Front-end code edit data

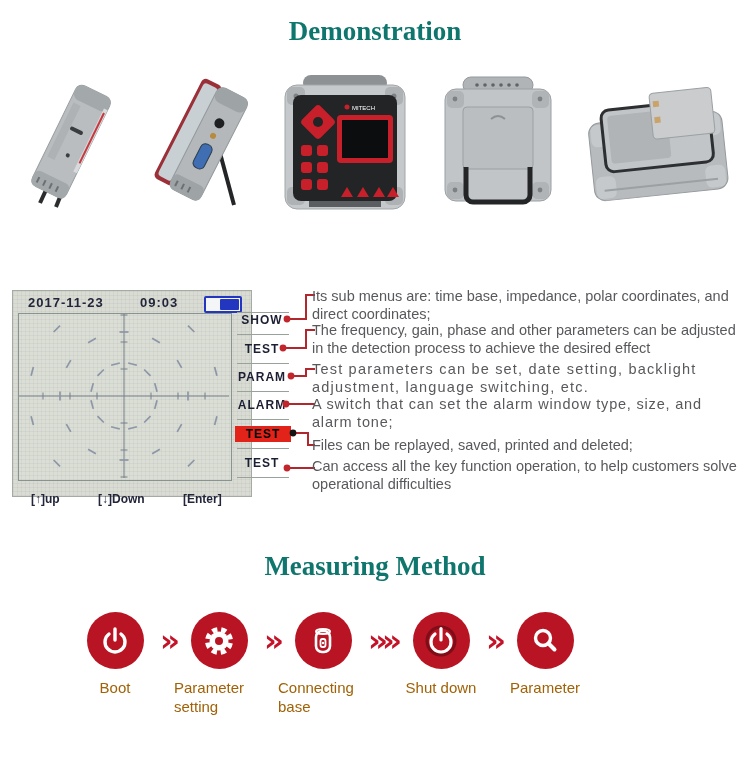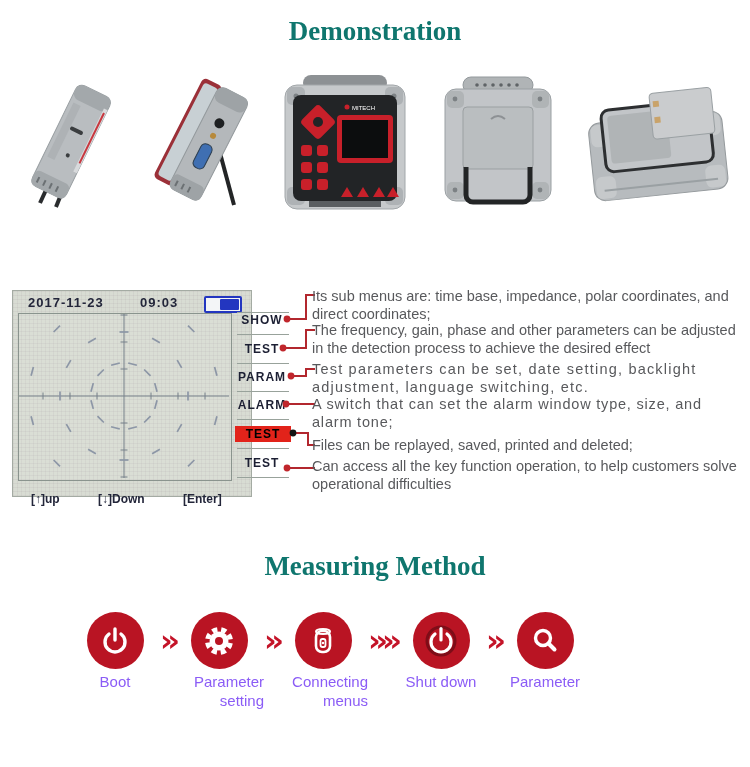--- a/index.html
+++ b/index.html
@@ -43,21 +43,21 @@
   .desc{position:absolute;left:312px;width:434px;margin:0;font-size:14.5px;line-height:18px;
         color:#58595c;}
   .desc.sp1{letter-spacing:1.2px;}
   .desc.sp2{letter-spacing:0.8px;}
 
   
   .process{position:absolute;left:70px;top:612px;width:612px;display:flex;align-items:flex-start;}
   .step{width:90px;display:flex;flex-direction:column;align-items:center;}
   .bubble{width:57px;height:57px;border-radius:50%;background:#b91423;display:flex;
           align-items:center;justify-content:center;}
-  .step-label{margin-top:3px;font-size:15px;color:#8b5cf6;text-align:right;line-height:19px;}
+  .step-label{margin-top:9px;font-size:15px;color:#a16207;text-align:left;line-height:19px;}
   .chev{width:14px;margin-top:13px;font-size:31px;font-weight:bold;color:#c41328;
         line-height:31px;text-align:center;font-family:"DejaVu Sans",sans-serif;}
 </style>
 </head>
 <body>
 
 <div class="page">
 
   <h2 class="sec-title" id="title-demo">Demonstration</h2>
 
@@ -316,21 +316,21 @@
 
     <div class="step">
       <div class="bubble">
         <svg width="32" height="32" viewBox="0 0 32 32">
           <rect x="9" y="6" width="14" height="21" rx="6" fill="none" stroke="#fff" stroke-width="2.6"></rect>
           <ellipse cx="16" cy="6.5" rx="7" ry="2.6" fill="none" stroke="#fff" stroke-width="2"></ellipse>
           <rect x="13.5" y="14" width="5" height="8" rx="2" fill="none" stroke="#fff" stroke-width="1.8"></rect>
           <circle cx="16" cy="18" r="1.2" fill="#fff"></circle>
         </svg>
       </div>
-      <div class="step-label">Connecting menus</div>
+      <div class="step-label">Connecting base</div>
     </div>
     <div class="chev">»</div>
 
     <div class="chev">»</div>
 
     <div class="step">
       <div class="bubble">
         <svg width="34" height="34" viewBox="0 0 34 34">
           <circle cx="17" cy="17" r="14" fill="none" stroke="#7e0d18" stroke-width="3"></circle>
           <path d="M11 10 A 10 10 0 1 0 23 10" fill="none" stroke="#fff" stroke-width="3.2" stroke-linecap="round"></path>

- _YOUR ASSIGNMENT_
Out of the preceding entries, pull each line that contains the word "text".

- _EXERCISE RESULT_
-  .step-label{margin-top:3px;font-size:15px;color:#8b5cf6;text-align:right;line-height:19px;}
+  .step-label{margin-top:9px;font-size:15px;color:#a16207;text-align:left;line-height:19px;}
         line-height:31px;text-align:center;font-family:"DejaVu Sans",sans-serif;}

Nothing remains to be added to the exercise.